[Source information — start]

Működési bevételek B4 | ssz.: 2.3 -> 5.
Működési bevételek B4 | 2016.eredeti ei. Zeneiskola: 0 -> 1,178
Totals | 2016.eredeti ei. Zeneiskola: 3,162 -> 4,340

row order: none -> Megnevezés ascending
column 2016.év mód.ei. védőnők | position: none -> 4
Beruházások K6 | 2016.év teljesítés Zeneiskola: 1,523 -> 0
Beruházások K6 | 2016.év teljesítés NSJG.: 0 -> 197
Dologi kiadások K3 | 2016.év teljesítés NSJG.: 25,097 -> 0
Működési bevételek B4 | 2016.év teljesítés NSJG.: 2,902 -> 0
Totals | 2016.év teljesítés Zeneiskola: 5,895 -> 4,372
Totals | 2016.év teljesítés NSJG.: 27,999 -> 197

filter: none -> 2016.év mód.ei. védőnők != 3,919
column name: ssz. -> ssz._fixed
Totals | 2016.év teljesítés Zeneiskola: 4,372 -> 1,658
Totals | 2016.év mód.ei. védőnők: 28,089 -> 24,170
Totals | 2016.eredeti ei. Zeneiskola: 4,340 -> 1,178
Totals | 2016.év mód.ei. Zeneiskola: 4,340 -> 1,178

[Source information — finish]

[About this exercise] Retype exactly, please, only the lines of the entries that run from the one containing "filter: none ->" to the last.

[Result for this exercise]
filter: none -> 2016.év mód.ei. védőnők != 3,919
column name: ssz. -> ssz._fixed
Totals | 2016.év teljesítés Zeneiskola: 4,372 -> 1,658
Totals | 2016.év mód.ei. védőnők: 28,089 -> 24,170
Totals | 2016.eredeti ei. Zeneiskola: 4,340 -> 1,178
Totals | 2016.év mód.ei. Zeneiskola: 4,340 -> 1,178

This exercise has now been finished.